En endossant le personnage de Marta, Kareyce a donné à voir au public un quotidien empreint d’angoisse liée à la survie en terre étrangère mais surtout hostile (elle n’y connaît personne et n’en comprend pas la langue !). Mais un quotidien d’espoir aussi. Espoir de vie malgré tout et celui de pouvoir s’accommoder un jour de cette terra incognitae. C’est ainsi que dans le déroulé, l’interprétation fera recours à des flash back heureux pour mettre en parallèle la vie de l’héroïne avant ses démêlées actuelles.

Si l’on ne peut quantifier la part de prise de conscience que le spectacle aura donné au public présent sur la nécessité d’accueillir l’autre et de bien le traiter, il reste que la mise en scène a quelque peu pêché dans l’harmonie entre les différents moments qui constituaient l’ensemble.

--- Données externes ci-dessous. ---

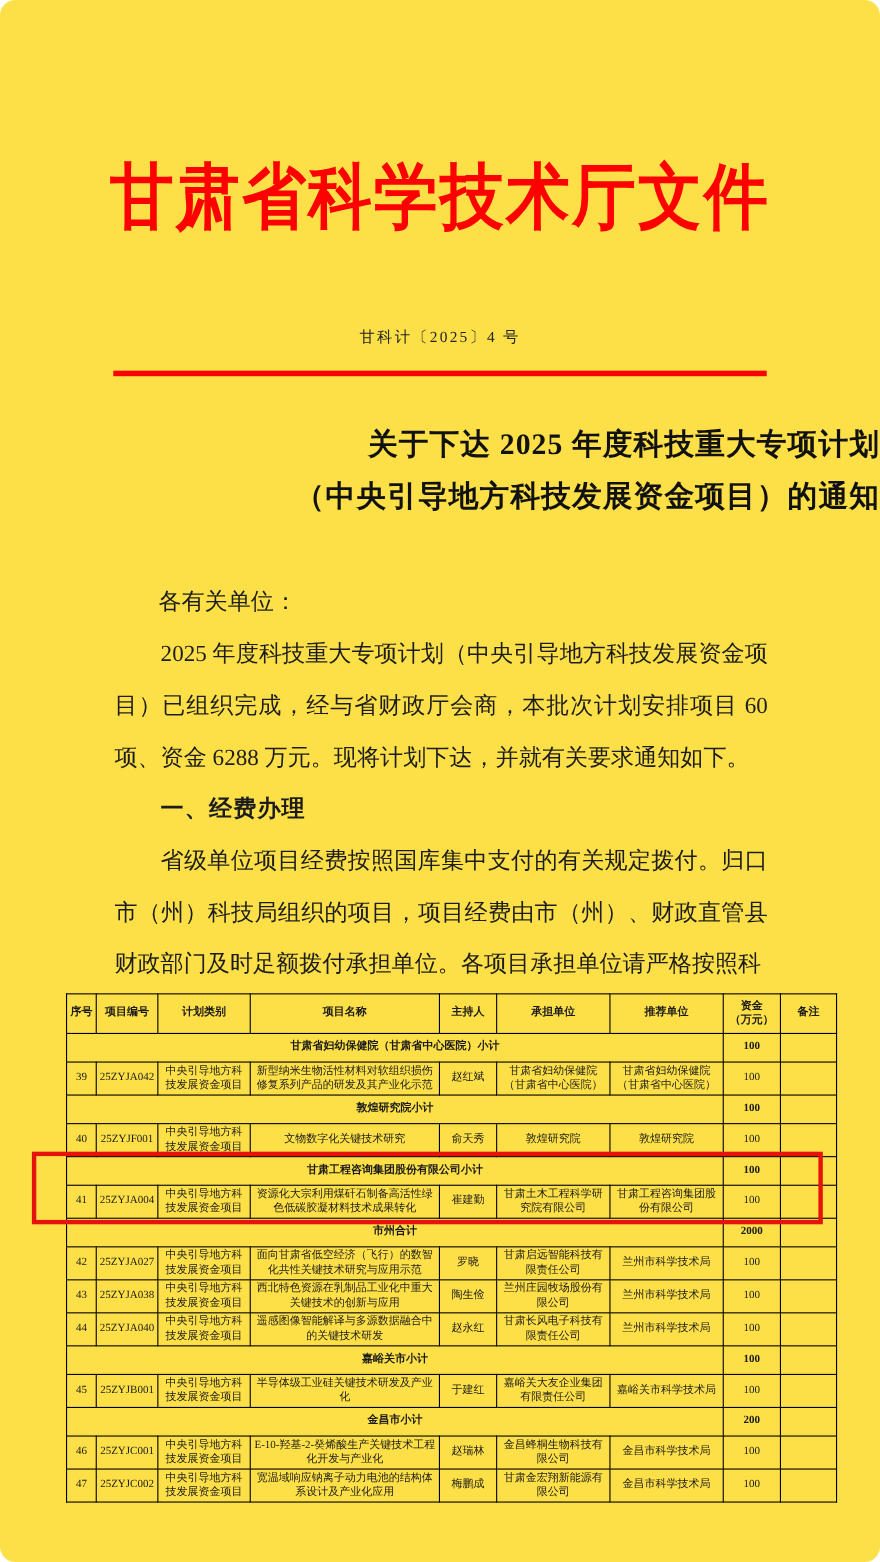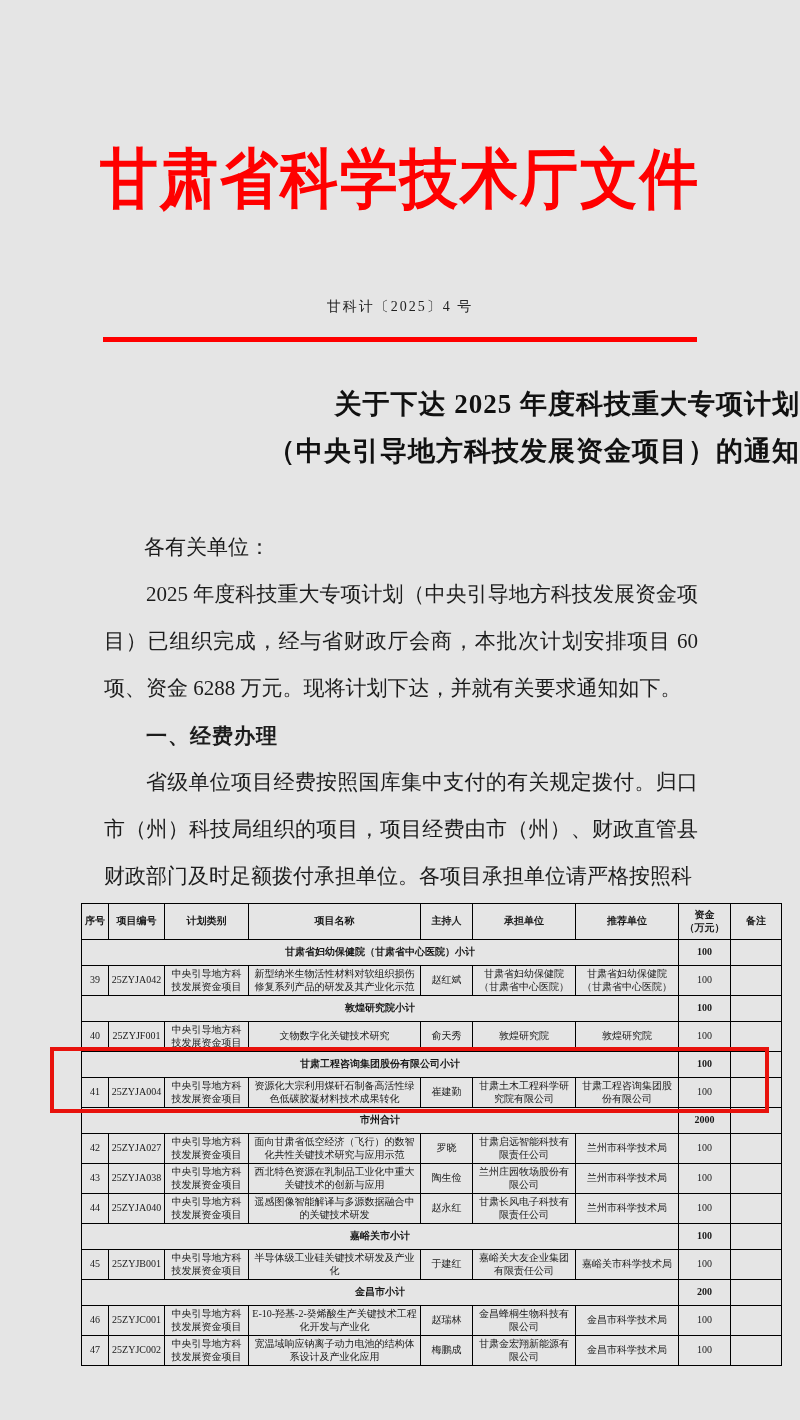--- a/index.html
+++ b/index.html
@@ -1,19 +1,19 @@
 <!DOCTYPE html>
 <html><head>
 <meta charset="utf-8">
 <style>
   * { margin:0; padding:0; box-sizing:border-box; }
   html,body { background:#ffffff; }
   body { width:800px; height:1420px; position:relative; overflow:hidden;
          font-family:"Liberation Serif","DejaVu Serif",serif; color:#111; }
-  .page { position:absolute; inset:0; background:#e5e5e5; }
+  .page { position:absolute; inset:0; background:#fde047;border-radius:14px; }
 
   .agency-title { position:absolute; top:136px; left:0; width:100%;
     text-align:center; font-size:58px; font-weight:bold; letter-spacing:2px;
     font-family:"Liberation Serif","DejaVu Serif",serif;
     transform:scaleY(1.12); transform-origin:top center; }
 
   .doc-number { position:absolute; top:298px; left:0; width:100%;
     text-align:center; font-size:14px; letter-spacing:2px; color:#222; }
 
   .red-line { position:absolute; top:337px; left:103px; width:594px; height:5px; }
@@ -22,21 +22,21 @@
     text-align:right; font-size:27px; font-weight:bold; line-height:47px;
     letter-spacing:1px; }
 
   .body-block { position:absolute; top:524px; left:104px; width:594px;
     font-size:21px; line-height:47px; text-align:justify; color:#1c1c1c; }
   .body-block p { text-indent:2em; }
   .body-block .salutation { text-indent:0;margin-left:40px; }
   .body-block .section-heading { font-weight:bold;
     font-family:"Liberation Sans","DejaVu Sans",sans-serif; letter-spacing:1px; }
 
-  .table-wrap { position:absolute; top:903px; left:61px; width:700px;padding-left:20px; }
+  .table-wrap { position:absolute; top:903px; left:40px; width:700px;padding-left:20px; }
   table { border-collapse:collapse; table-layout:fixed; width:700px;
     font-size:10px; line-height:1.25; color:#1a1a1a;
     font-family:"Liberation Serif","DejaVu Serif",serif; }
   th,td { border:1px solid #000; text-align:center; vertical-align:middle;
     padding:1px 2px; overflow:hidden; }
   thead th { height:36px; font-weight:bold; white-space:pre-line; }
   tr.sub td { height:26px; font-weight:bold; }
   tr.datarow td { height:30px; }
   table { border:1.5px solid #000; }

Et là est apparu le talon d’Achille des représentations que les réalisations camerounaises nous offrent ces temps derniers malheureusement. Car comment comprendre pour un One Woman Show de cette ampleur (plus d’une heure), qu’il y ait autant de texte ?

Au point où on eût du mal à déterminer la part du jeu de la comédienne. Au point aussi où parfois l’on se perdit dans les textes qui s’allongeaient sans un lien perceptible. Mais peut-être qu’une double présence du public aurait dissipé une partie de ce flou comme l’a fait remarquer un spectateur. Sauf qu’avec la perte de vitesse du théâtre chez nous, il est fort à parier que rassembler un public deux fois pour un même spectacle relève d’une gageure. Que même le talent naissant de Kareyce Fotso est loin de pouvoir combler.